## WHAT IS BEING ASKED
Pull every line from the records that has the word "axis" in it.
-------- GIVEN RECORDS
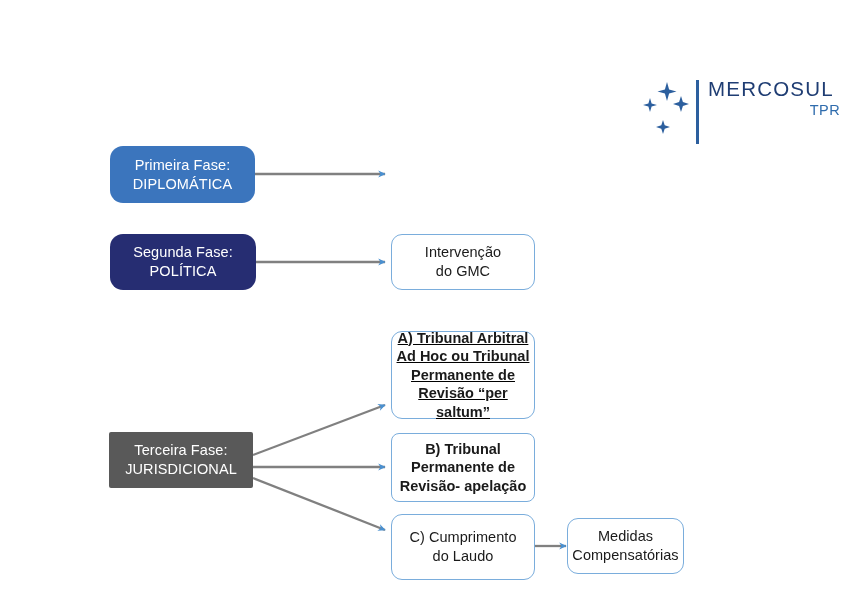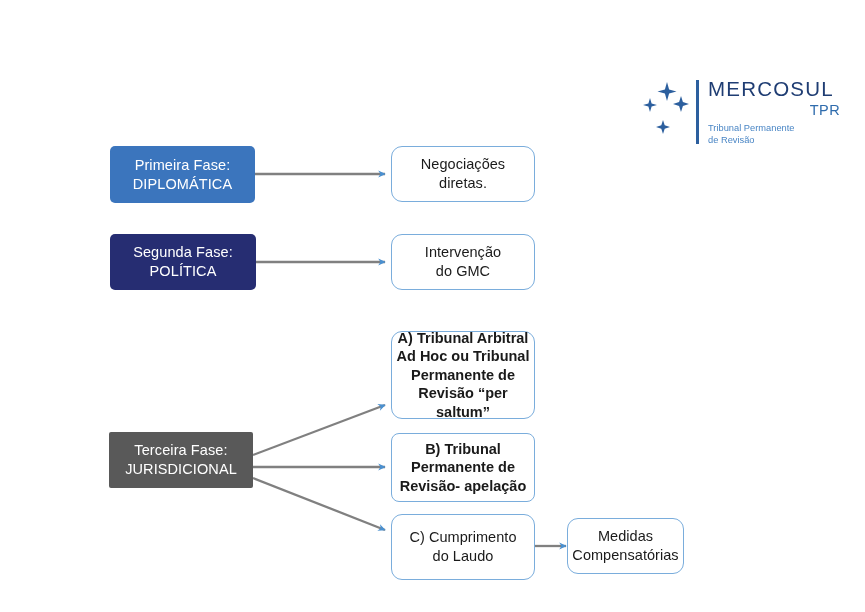--- a/index.html
+++ b/index.html
@@ -138,10 +138,6 @@
     <div class="logo-text">
       <div class="logo-main">MERCOSUL</div>
       <div class="logo-sub">TPR</div>
-      <div class="logo-desc">
-        <div>Tribunal Permanente</div>
-        <div>de Revisão</div>
-      </div>
     </div>
   </div>
 

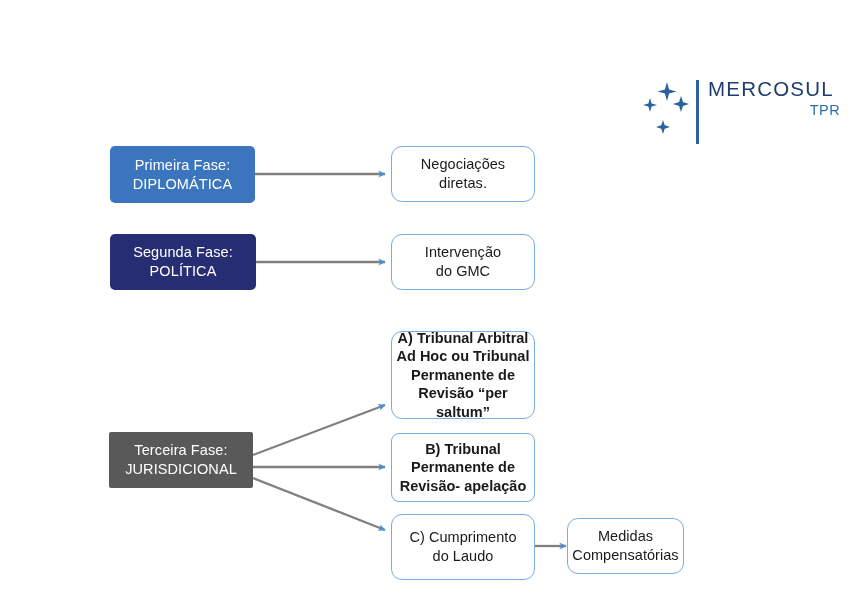--- a/index.html
+++ b/index.html
@@ -82,7 +82,7 @@
     align-items: center;
     justify-content: center;
     text-align: center;
-    border-radius: 5px;
+    border-radius: 13px;
   }
   .node .txt {
     line-height: 1.28;

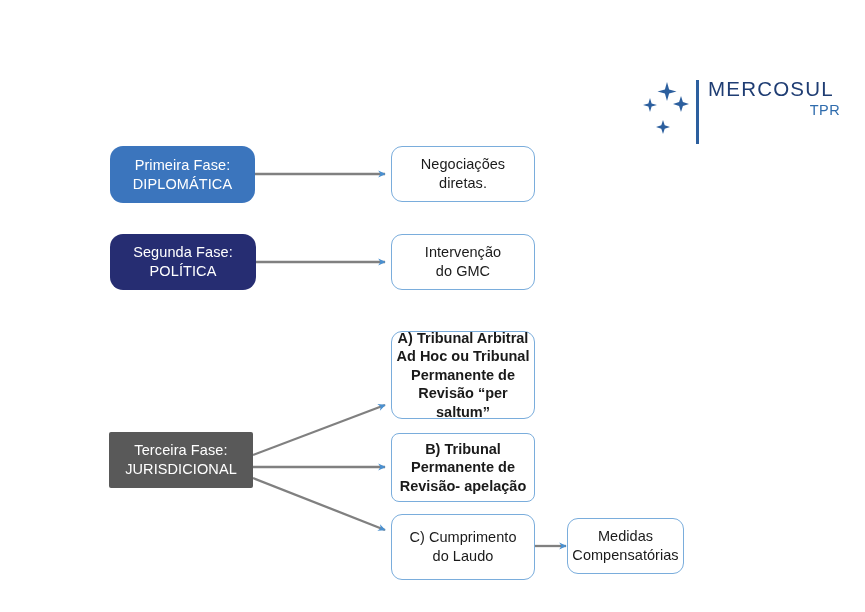--- a/index.html
+++ b/index.html
@@ -166,10 +166,6 @@
 DIPLOMÁTICA</span>
   </div>
 
-  <div class="node outline" style="left:391px; top:146px; width:144px; height:56px;">
-    <span class="txt">Negociações
-diretas.</span>
-  </div>
 
   <div class="node filled navy" style="left:110px; top:234px; width:146px; height:56px;">
     <span class="txt">Segunda Fase:

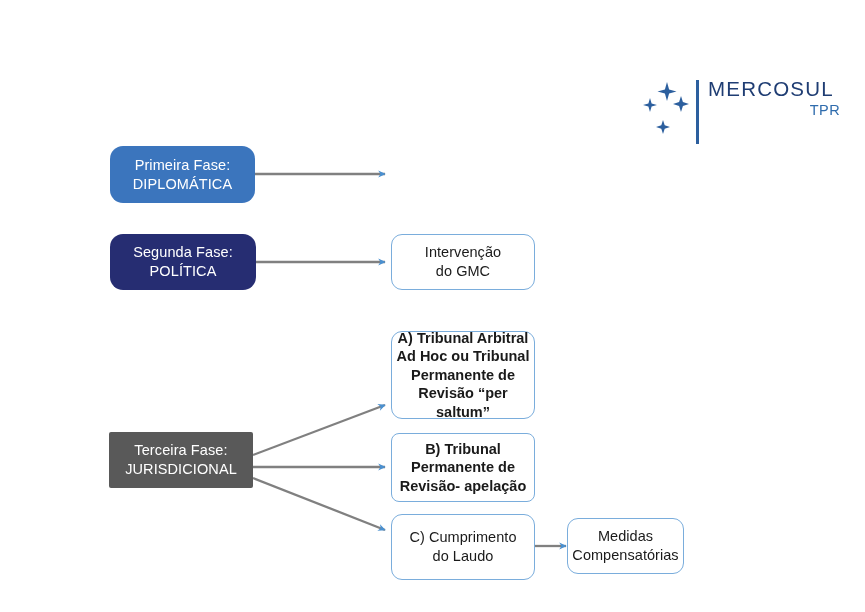--- a/index.html
+++ b/index.html
@@ -182,7 +182,7 @@
 JURISDICIONAL</span>
   </div>
 
-  <div class="node outline bold" style="left:391px; top:331px; width:144px; height:88px;">
+  <div class="node outline bold" style="left:391px; top:331px; width:144px; height:88px;text-decoration:underline;">
     <span class="txt">A) Tribunal Arbitral
 Ad Hoc ou Tribunal
 Permanente de

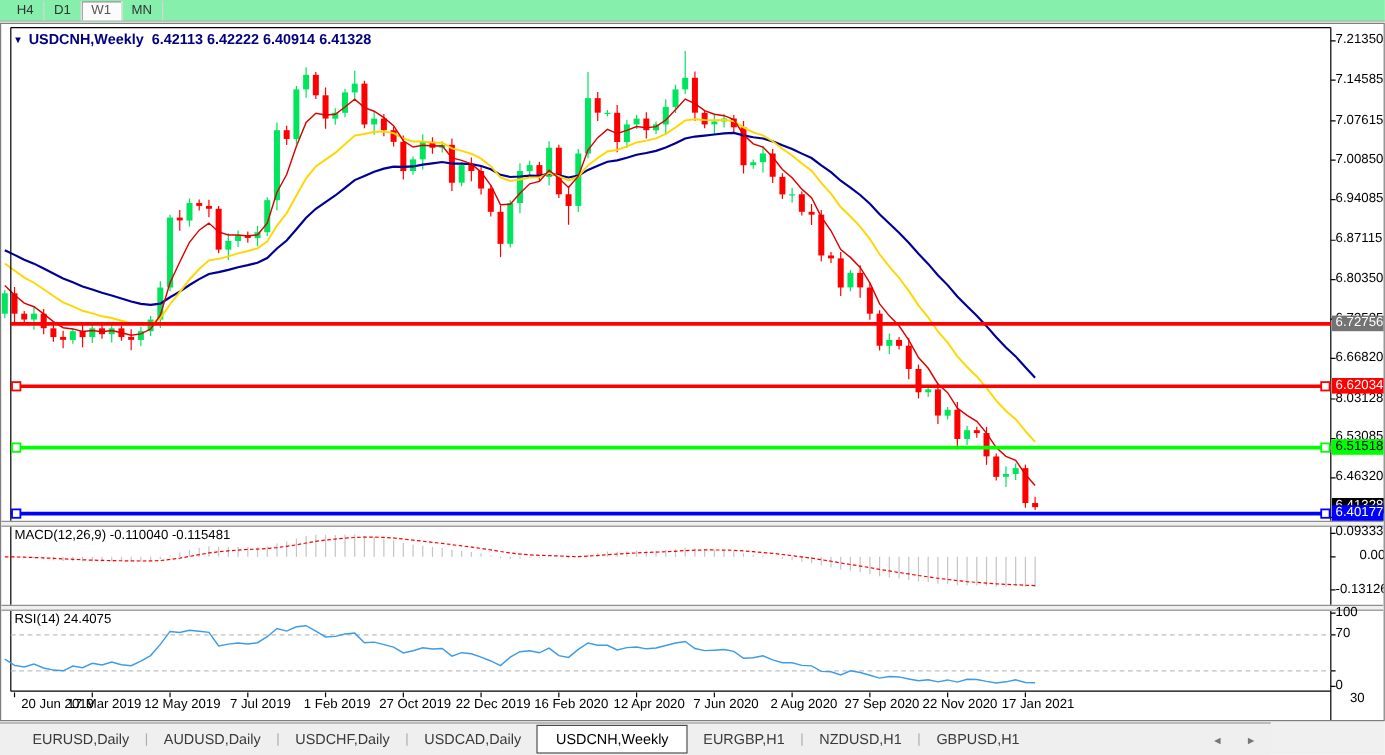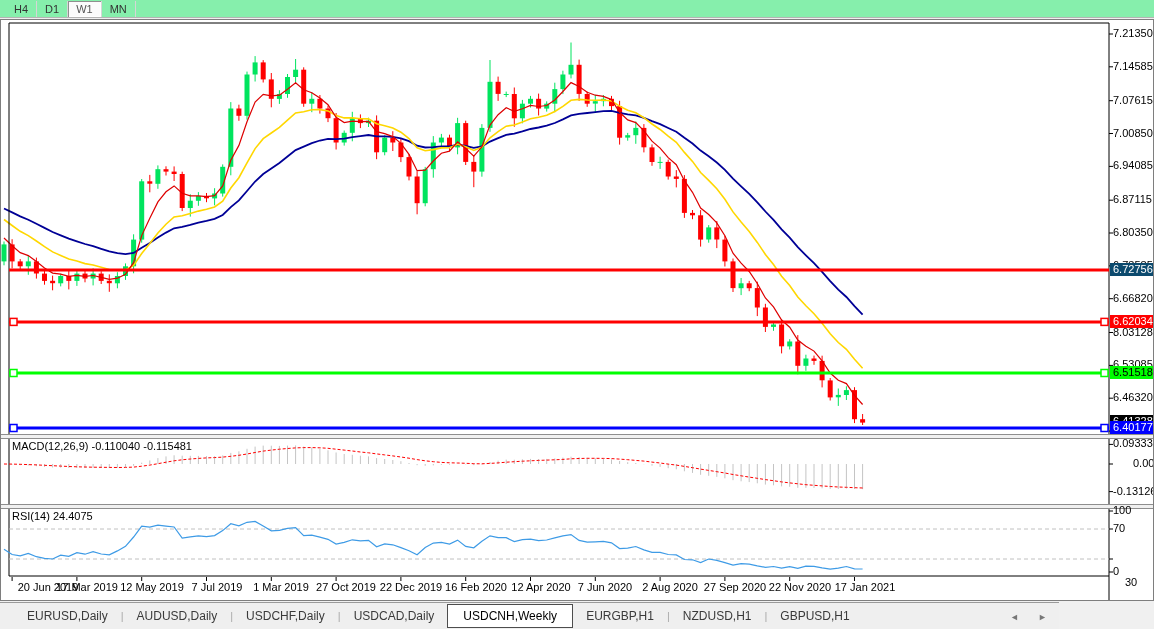--- a/index.html
+++ b/index.html
@@ -426,6 +426,13 @@
       <line x1="853.5" y1="557" x2="853.5" y2="561" stroke="#000"></line>
     </svg>
 
+  <div class="chart-title">
+    <span class="dd">▼</span><span>USDCNH,Weekly</span>&nbsp;
+    <span>6.42113</span>
+    <span>6.42222</span>
+    <span>6.40914</span>
+    <span>6.41328</span>
+  </div>
 
   <div class="pane-label macd">MACD(12,26,9) -0.110040 -0.115481</div>
   <div class="pane-label rsi">RSI(14) 24.4075</div>

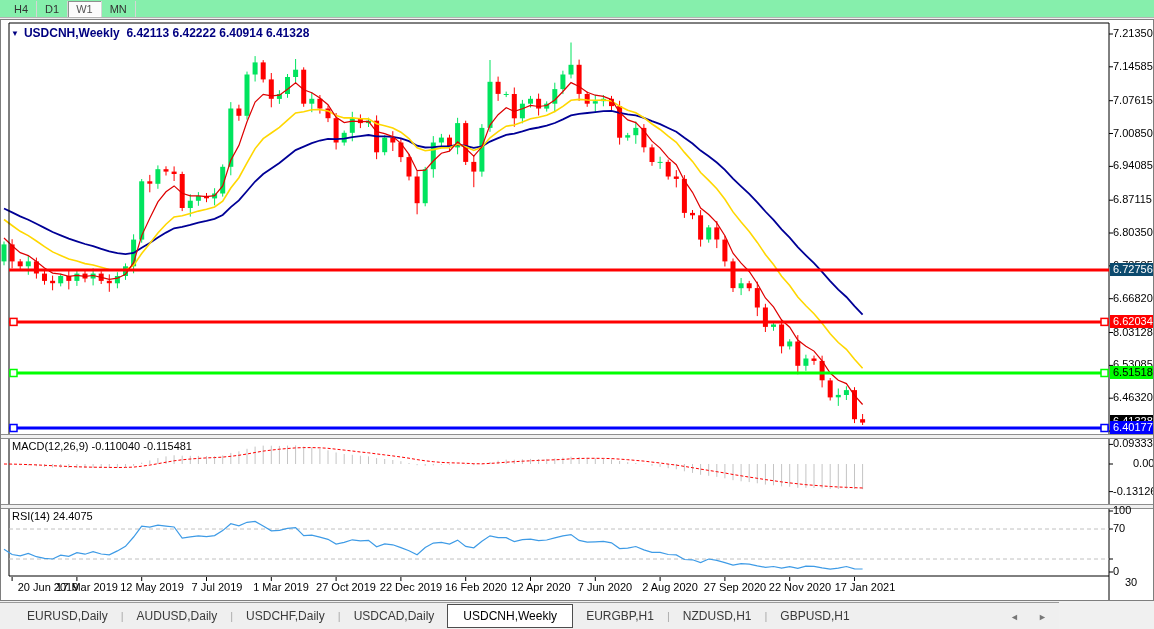--- a/index.html
+++ b/index.html
@@ -462,7 +462,7 @@
       <div class="axis-label" style="top: 556px; margin-left: 12px;">30</div>
       <div class="axis-label" style="top: 545px;">0</div>
       <div class="badge" style="top: 395px; background: rgb(0, 0, 0); color: rgb(255, 255, 255);">6.41328</div>
-      <div class="badge" style="top: 243px; background: #0c4a6e; color: rgb(255, 255, 255);">6.72756</div>
+      <div class="badge" style="top: 243px; background: #737373; color: rgb(255, 255, 255);">6.72756</div>
       <div class="badge" style="top: 295px; background: rgb(255, 0, 0); color: rgb(255, 255, 255);">6.62034</div>
       <div class="badge" style="top: 346px; background: rgb(0, 255, 0); color: rgb(0, 0, 0);">6.51518</div>
       <div class="badge" style="top: 401px; background: rgb(0, 0, 255); color: rgb(255, 255, 255);">6.40177</div>

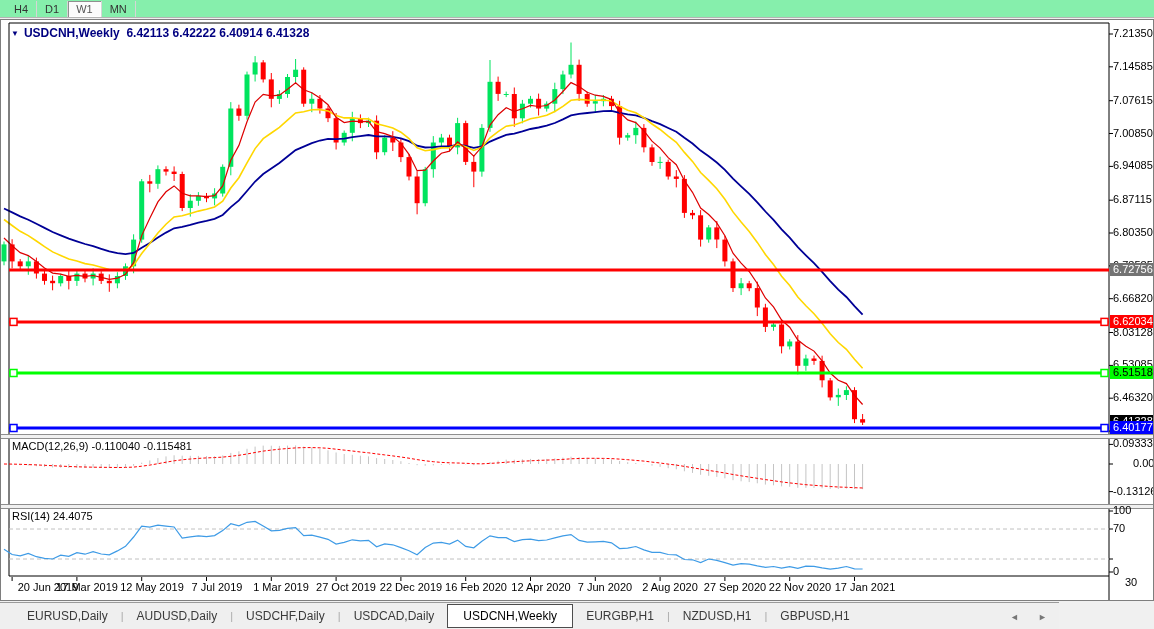--- a/index.html
+++ b/index.html
@@ -470,7 +470,7 @@
       <div class="date-label" style="left: 41px;">17 Mar 2019</div>
       <div class="date-label" style="left: 106px;">12 May 2019</div>
       <div class="date-label" style="left: 171px;">7 Jul 2019</div>
-      <div class="date-label" style="left: 235px;">1 Mar 2019</div>
+      <div class="date-label" style="left: 235px;">1 Feb 2019</div>
       <div class="date-label" style="left: 300px;">27 Oct 2019</div>
       <div class="date-label" style="left: 365px;">22 Dec 2019</div>
       <div class="date-label" style="left: 430px;">16 Feb 2020</div>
----------------
## WRITTEN SOLUTION
       <div class="axis-label" style="top: 556px; margin-left: 12px;">30</div>
       <div class="axis-label" style="top: 545px;">0</div>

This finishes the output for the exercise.